Sportivement, un duel au plus haut niveau.
Lionel Messi contre Cristiano Ronaldo, c'est quatre Ballons d'Or contre trois. Gareth Bale contre Neymar, c'est plus de 91 millions d'euros d'indemnité de transfert contre plus de 83 millions. Sergio Ramos contre Gerard Piqué, ce sont deux piliers de la sélection espagnole championne du monde 2010 qui s'affrontent. Difficile, dans les autres championnats nationaux, d'imaginer une affiche aussi alléchante sportivement: lauréats des deux dernières Ligues des champions, le Real (2014) et le Barça (2015) sont deux des meilleures équipes de la planète.
Et les joueurs ne s'y trompent pas: "Ce sont des matches qui nous excitent", a lancé Piqué début novembre. "Qui nous excitent, je ne sais pas, je ne suis jamais allé jusqu'à l'orgasme, mais presque!", a plaisanté Ramos en réponse.
Politiquement, un match lourd de symboles
Les deux clubs ont plus de 100 ans d'histoire commune, mais leur rivalité a surtout pris corps après la guerre civile qui a ensanglanté l'Espagne (1936-1939). "A partir des années 1950, surtout avec la question du transfert de Di Stéfano, la rivalité entre Barça et Real acquiert une composante politique", explique à l'AFP Carles Santacana, docteur en histoire contemporaine à l'Université de Barcelone.
Alfredo Di Stéfano aurait pu jouer à Barcelone mais c'est la "Maison blanche" qui s'attache le génial attaquant argentin, avec un coup de pouce de la fédération espagnole, dépendante du régime franquiste (1936-1975). Et l'antagonisme politique s'enracine entre le Barça, devenu un symbole catalan, et le Real, considéré comme la vitrine extérieure d'une Espagne en quête de respectabilité.
Ces dernières années, la poussée indépendantiste en Catalogne n'a fait qu'accentuer la rivalité: pour certains, c'est l'affrontement entre l'identité catalane et le centralisme madrilène.

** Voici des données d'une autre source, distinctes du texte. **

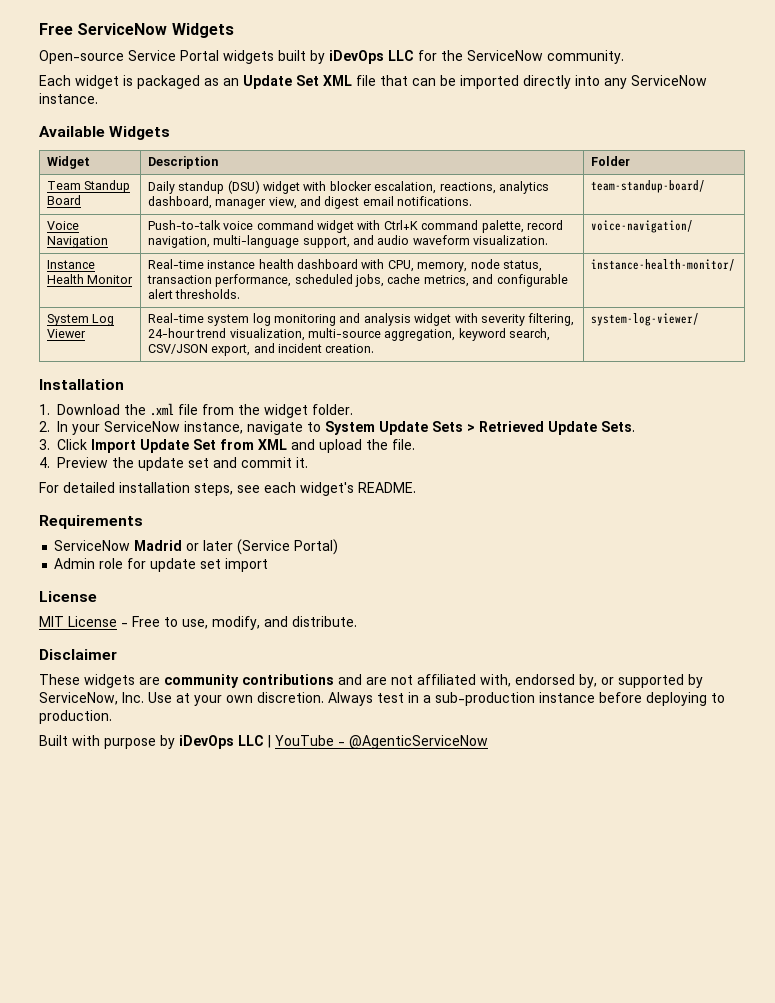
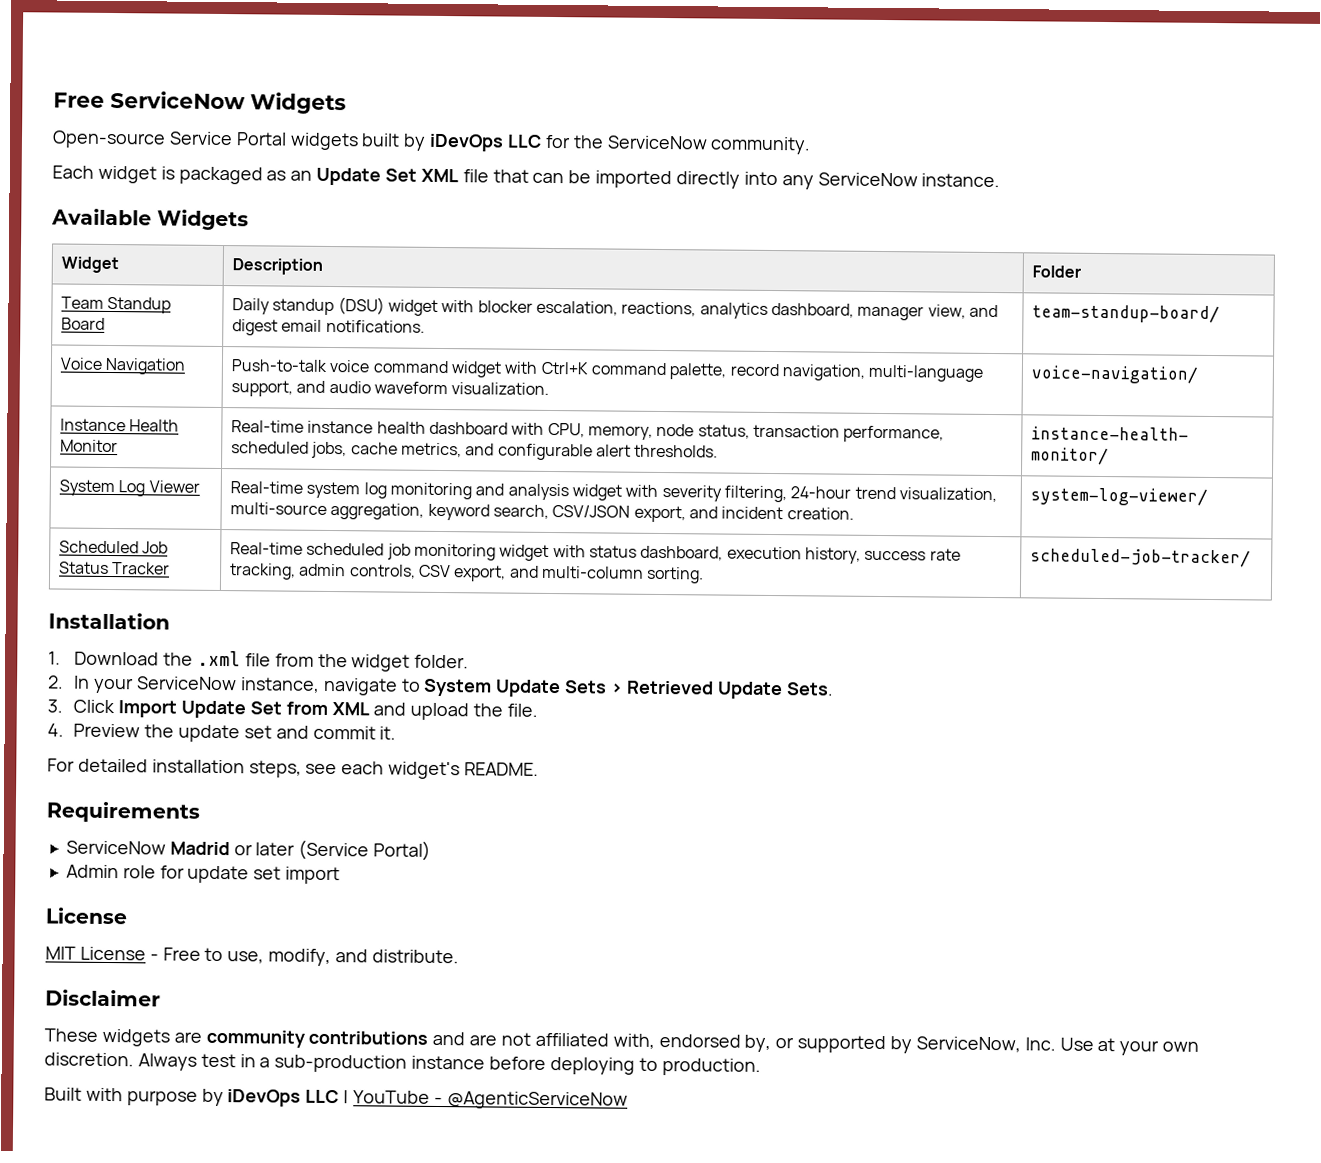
+ Scheduled Job Status Tracker | Real-time scheduled job monitoring widget with status dashboard, execution history, success rate tracking, admin controls, CSV export, and multi-column sorting. | scheduled-job-tracker/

Economiquement, une affiche très rentable
Monstres planétaires, Real et Barça figurent au sommet des clubs ayant le plus de revenus au monde: 549,5 millions d'euros pour Madrid (1er) sur la saison 2013-2014 et 484,6 millions d'euros pour Barcelone, 4e derrière Manchester United et le Bayern Munich, selon le cabinet Deloitte. "Economiquement, c'est plus qu'un match de football", explique à l'AFP José Maria Gay de Liébana, professeur d'économie à l'Université de Barcelone et spécialiste du sport espagnol. L'économiste souligne que la Liga génère, selon certaines estimations, 10 à 15 milliards d'euros de revenus, soit 1 à 1,5% du PIB espagnol, et il évalue les revenus directs et indirects générés par le seul clasico à "plusieurs centaines de millions d'euros".
Quid d'une Liga sans clasico, menace brandie par les autorités de Madrid en cas d'indépendance catalane? "La Liga perdrait de sa valeur, elle serait totalement dénaturée. Le clasico, c'est 50% de la Liga", prévient José Maria Gay de Liébana.
Culturellement, un choc qui fige l'Espagne
Samedi en fin d'après-midi, Madrid sera une ville morte. Barcelone aussi. Personne dans les rues, tout le monde au stade ou devant sa télévision. C'est l'effet clasico: "Il m'est arrivé de me déplacer dans Barcelone ou Madrid pendant un match et tout était désert. Tout le pays est paralysé", raconte José Maria Gay de Liébana. "Ce match transcende les gens, même ceux qui d'habitude ne suivent pas le football", abonde Carles Santacana.
Bref, le clasico est un moment de communion qui mobilise toute l'Espagne, comme peuvent l'être des fêtes religieuses (l'Epiphanie en janvier, la Semaine Sainte à Pâques), des événements festifs liés à la famille royale ou bien des traditions annuelles bien ancrées comme la loterie de Noël ("El Gordo").
Mondialement, un rendez-vous très suivi
Avec le clasico, la Liga se targue d'organiser le match de clubs le plus regardé au monde: quelque 500 millions de téléspectateurs au moins assisteront à la rencontre, soit plus de 10 fois la population espagnole! Lors du dernier clasico, en mars, plus de 800 journalistes et techniciens de 35 pays différents étaient accrédités. Et les deux clubs comptent des millions de supporteurs sur les réseaux sociaux.
Il faut dire que sur le terrain, de multiples nationalités seront représentées: Argentine, Brésil, Uruguay, Colombie, Portugal, France, Croatie... Des stars planétaires qui feront samedi de l'Espagne le centre névralgique du football mondial.